Her fingers are typing rapidly on her phone. Her head is down. She doesn’t notice me.
He’s here. I look at my phone and pretend to text.
“I’ve already ordered. I’m taking it easy tonight.”
He nods, with a look of disbelief. The barmaid walks towards us with a pint of beer for him and a small glass of red wine for me.
We clang our glasses. He leans over and kisses the side of my head, just touching the top of my ear. He smells nice. I feel a tug in my abdomen and I have an urge to crush myself into him, curl up into a ball in his arms.
“It’s good to see you,” he says.
“It’s good to see you too,” I reply.
I sip the wine, warmth rising in my cheeks. He asks me questions. I respond. I tell him about my family. I ask him about his. His family seems small, compared to mine. No brothers or sisters. No dad. Just him and his mum. He hasn’t seen her since last Christmas.
“She must miss you.”
“Don’t you miss her?”
He likes being alone.
She asks so many questions.
Some of them, I don’t know how to answer. I say what she wants to hear. I make the odd joke. She laughs, throwing her head back, her ponytail touching the top of her spine. It’s going well at first.
She consumes drink after drink. She is not taking it easy. Her white, crooked teeth bruise purple from the ongoing flow of red wine. As she gets more incapacitated, she shuffles her barstool closer to mine, so our knees and shoulders are touching. She keeps talking, desperate to impress me. Unfortunately, I am finding her irritating, rather than impressive.
She downs her fourth glass, rocking back and forth on her chair.
“Shall we go back to yours?” she slurs, biting her bottom lip.

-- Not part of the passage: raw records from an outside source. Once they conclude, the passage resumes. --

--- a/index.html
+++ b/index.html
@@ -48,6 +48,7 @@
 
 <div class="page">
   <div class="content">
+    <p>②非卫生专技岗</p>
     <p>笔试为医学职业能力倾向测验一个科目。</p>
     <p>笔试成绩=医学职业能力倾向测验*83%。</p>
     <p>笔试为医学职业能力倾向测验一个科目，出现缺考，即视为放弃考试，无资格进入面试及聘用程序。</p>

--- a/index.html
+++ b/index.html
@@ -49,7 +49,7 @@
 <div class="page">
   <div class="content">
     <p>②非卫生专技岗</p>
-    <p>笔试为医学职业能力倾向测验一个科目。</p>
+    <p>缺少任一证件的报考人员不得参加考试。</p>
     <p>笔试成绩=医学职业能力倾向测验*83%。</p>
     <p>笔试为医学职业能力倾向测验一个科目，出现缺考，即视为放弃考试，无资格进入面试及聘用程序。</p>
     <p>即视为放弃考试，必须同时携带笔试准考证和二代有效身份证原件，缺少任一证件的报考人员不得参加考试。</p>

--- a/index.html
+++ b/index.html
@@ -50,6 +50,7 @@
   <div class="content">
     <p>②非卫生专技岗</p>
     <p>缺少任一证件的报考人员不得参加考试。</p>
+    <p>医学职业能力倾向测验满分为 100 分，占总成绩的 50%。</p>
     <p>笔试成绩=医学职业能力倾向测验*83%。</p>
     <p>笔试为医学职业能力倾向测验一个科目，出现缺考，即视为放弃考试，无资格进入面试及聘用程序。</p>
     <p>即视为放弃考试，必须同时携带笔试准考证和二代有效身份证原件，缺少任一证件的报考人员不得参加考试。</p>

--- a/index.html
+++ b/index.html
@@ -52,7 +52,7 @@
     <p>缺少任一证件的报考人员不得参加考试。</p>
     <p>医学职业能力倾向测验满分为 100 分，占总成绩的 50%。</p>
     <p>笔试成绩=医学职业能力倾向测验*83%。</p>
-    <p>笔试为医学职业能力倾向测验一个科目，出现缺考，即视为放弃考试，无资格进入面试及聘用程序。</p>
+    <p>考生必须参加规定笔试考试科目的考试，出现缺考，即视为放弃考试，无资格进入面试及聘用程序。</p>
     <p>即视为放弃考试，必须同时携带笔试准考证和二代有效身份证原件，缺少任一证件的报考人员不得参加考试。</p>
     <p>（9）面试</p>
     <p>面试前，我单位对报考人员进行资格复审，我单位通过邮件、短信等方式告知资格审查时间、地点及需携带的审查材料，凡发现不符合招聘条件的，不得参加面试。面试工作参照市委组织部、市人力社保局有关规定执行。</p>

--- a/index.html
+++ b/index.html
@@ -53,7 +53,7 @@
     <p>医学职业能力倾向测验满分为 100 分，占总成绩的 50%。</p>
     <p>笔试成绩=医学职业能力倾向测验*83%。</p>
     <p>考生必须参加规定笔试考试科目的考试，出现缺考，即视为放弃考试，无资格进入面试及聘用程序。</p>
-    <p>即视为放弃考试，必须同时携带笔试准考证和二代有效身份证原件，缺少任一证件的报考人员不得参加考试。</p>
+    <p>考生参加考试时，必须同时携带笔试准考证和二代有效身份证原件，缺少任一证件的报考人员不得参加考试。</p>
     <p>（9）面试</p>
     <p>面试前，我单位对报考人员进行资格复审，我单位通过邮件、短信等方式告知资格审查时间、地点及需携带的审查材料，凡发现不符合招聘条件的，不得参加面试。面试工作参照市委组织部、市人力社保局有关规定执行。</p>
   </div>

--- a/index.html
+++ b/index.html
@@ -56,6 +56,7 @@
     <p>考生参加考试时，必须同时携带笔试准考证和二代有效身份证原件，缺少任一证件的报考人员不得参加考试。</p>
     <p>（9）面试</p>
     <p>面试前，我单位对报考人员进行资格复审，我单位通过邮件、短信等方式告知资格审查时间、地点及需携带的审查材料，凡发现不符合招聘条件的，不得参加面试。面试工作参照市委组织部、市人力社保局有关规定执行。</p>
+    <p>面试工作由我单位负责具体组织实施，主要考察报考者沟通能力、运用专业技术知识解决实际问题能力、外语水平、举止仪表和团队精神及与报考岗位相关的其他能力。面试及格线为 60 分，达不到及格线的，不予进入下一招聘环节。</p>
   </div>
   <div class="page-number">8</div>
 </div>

I think she is trying to be sexy.
I am just a bit dizzy. Not drunk. I can walk in a straight
I banged my hip
That will bruise tomorrow.
He slips a full glass in my hand.
Just one more.
I need bed.
Come to mine. You can sleep it off there.

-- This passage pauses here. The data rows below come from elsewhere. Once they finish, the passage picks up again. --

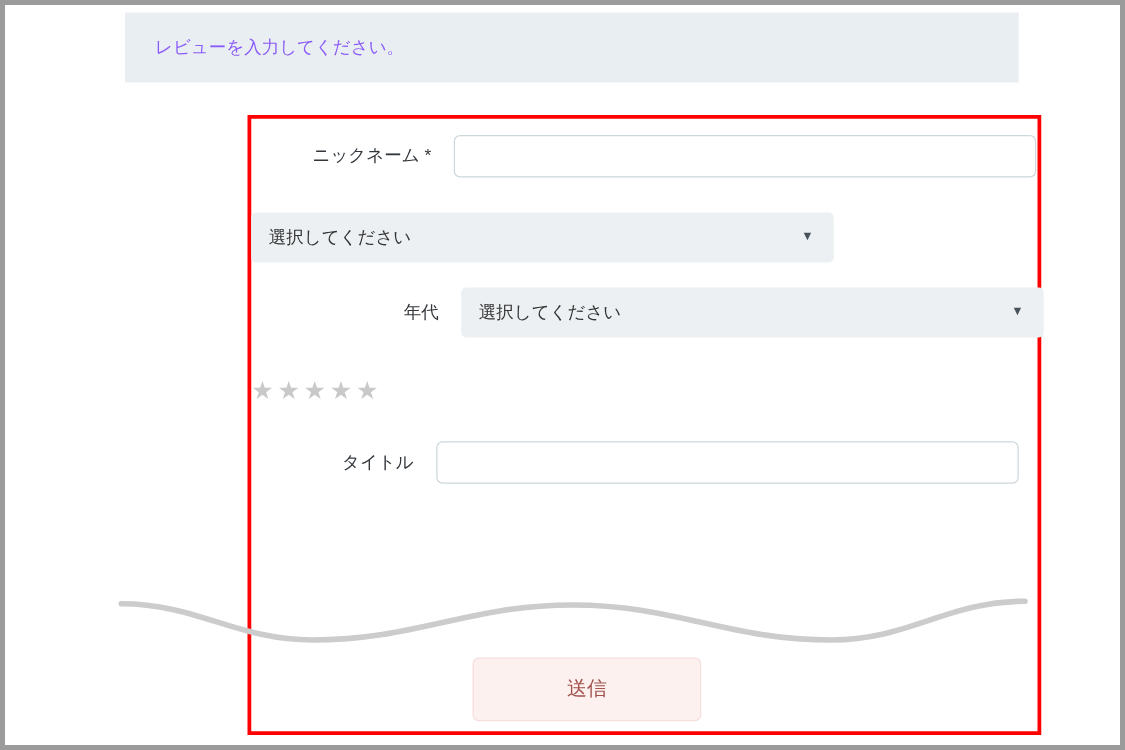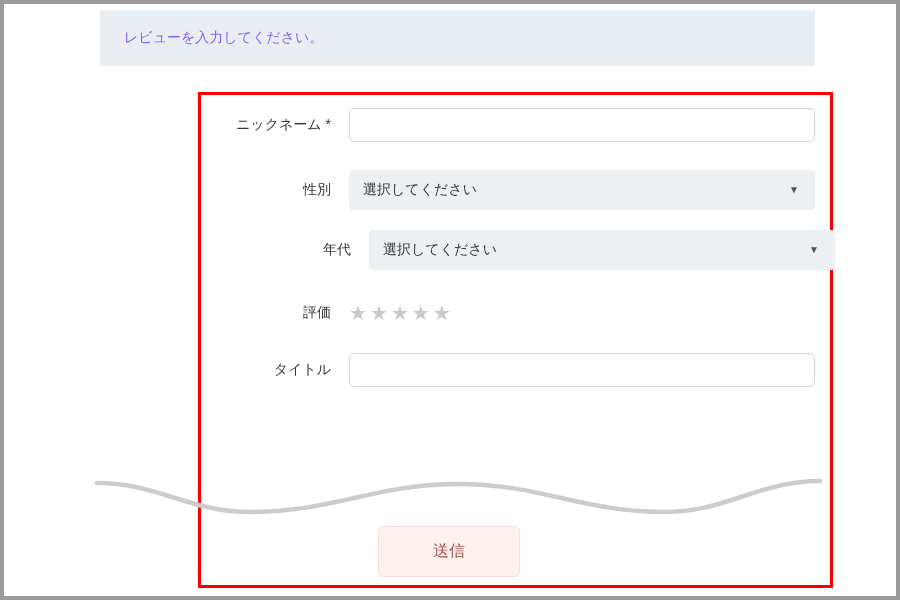--- a/index.html
+++ b/index.html
@@ -37,7 +37,7 @@
   }
   .row-field { flex:0 0 466px; max-width:466px; }
 
-  .row-nickname { top:15px;  height:30px; }
+  .row-nickname { top:15px;  height:30px;margin-left:14px; }
   .row-gender   { top:76px;  height:38px; }
   .row-age      { top:136px; height:38px;padding-left:20px; }
   .row-rating   { top:205px; height:26px; }

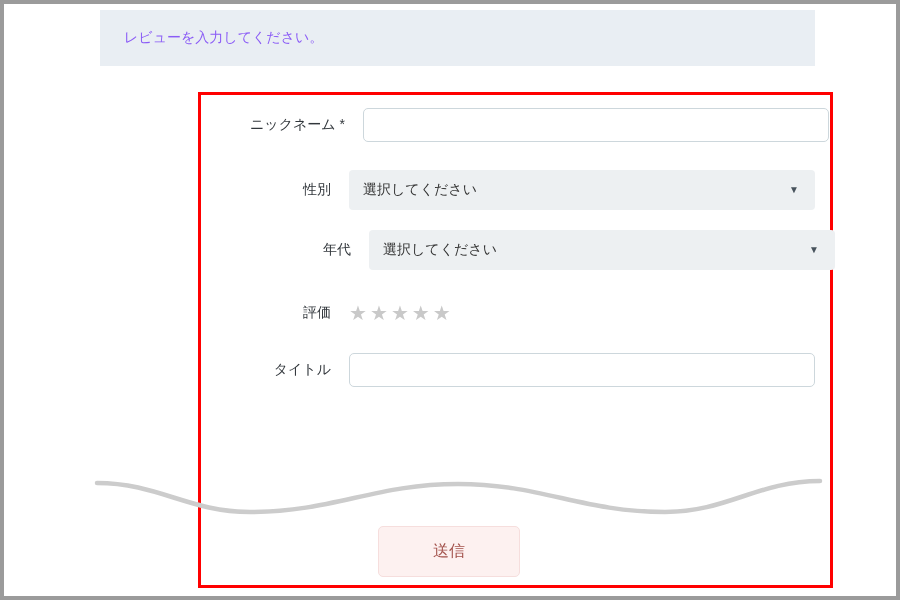--- a/index.html
+++ b/index.html
@@ -104,7 +104,6 @@
     </div>
 
     <div class="form-row row-gender">
-      <div class="row-label">性別</div>
       <div class="row-field">
         <div class="fake-select">
           <span>選択してください</span>

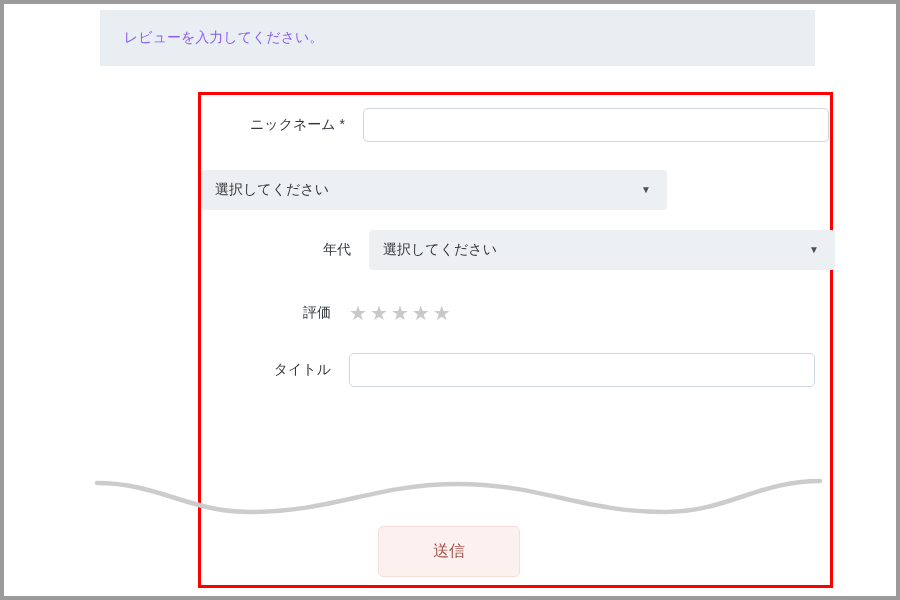--- a/index.html
+++ b/index.html
@@ -123,7 +123,6 @@
     </div>
 
     <div class="form-row row-rating">
-      <div class="row-label">評価</div>
       <div class="row-field">
         <div class="stars">
           <span class="star">★</span><span class="star">★</span><span class="star">★</span><span class="star">★</span><span class="star">★</span>

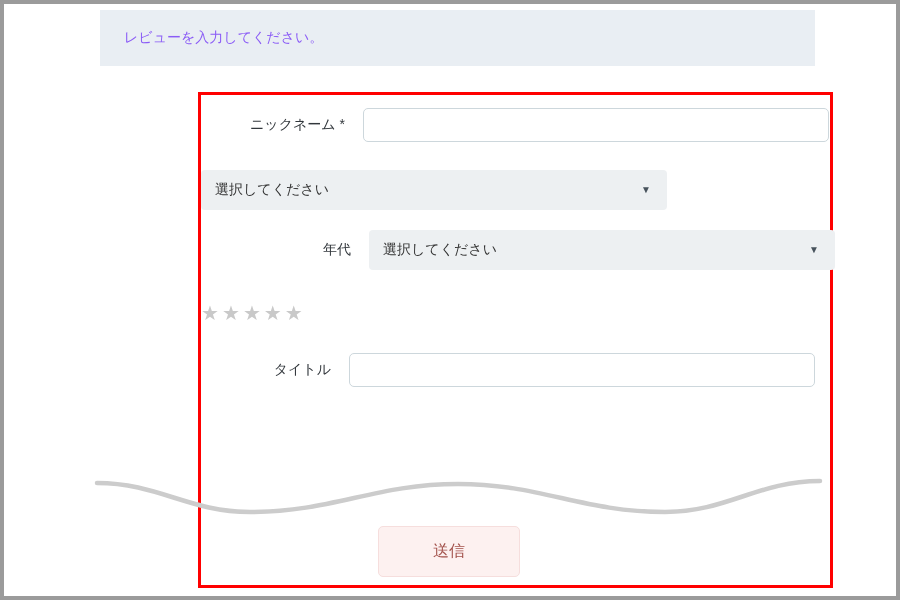--- a/index.html
+++ b/index.html
@@ -78,7 +78,7 @@
   }
 
   .submit-button {
-    position:absolute; left:378px; top:526px; width:142px; height:51px;
+    position:absolute; left:378px; top:526px; width:183px; height:51px;
     background:#fdf1f0; border:1px solid #f6dedd; border-radius:5px;
     color:#a3524c; font-size:16px; font-family:inherit;
     display:flex; align-items:center; justify-content:center;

The weight of her body presses into me as I drag her into the night air. She is quiet now; eyes drooping, saliva dribbling from the corner of her mouth. I am tired from the evening and disappointed in her. She’s too desperate. Too… messy. I will not be seeing her again. Hopefully the next girl I meet will be less difficult.
I have seen him before. I recognise him from somewhere.
He sits at the table in the corner of the café so we’re facing each other. The room is busy with students and city workers, but through slim gaps in the bodies I see him, and he sees me.
A News Alert buzzes on my phone.
Unidentified woman’s body found dumped by road with ears removed
The woman is believed to be around 20 years old. A year older than me.
I peek up from the screen. His eyes meet mine. My face heats up.
She is described as white, around 5.5 tall, slim, brown curly hair.
I skim the rest of the article and share it with the UniGals WhatsApp group.
Creepy. Stay safe girls. X
I stir my tea, hoping my newly painted nails catch his attention.
She sips and stirs while scrolling through her phone. Her dark nails and chestnut hair contrast with the white cup. Her smooth skin looks translucent, deathly, even. Her lips are red and perfectly painted, soft and fleshy. Just right. I’d like to touch those lips, with my lips. With my tongue.
I want those lips.
Before I have time to rearrange myself, she looks up. Sharp, green eyes meet mine. She smiles and nibbles her bottom lip. It’s my cue to say hello.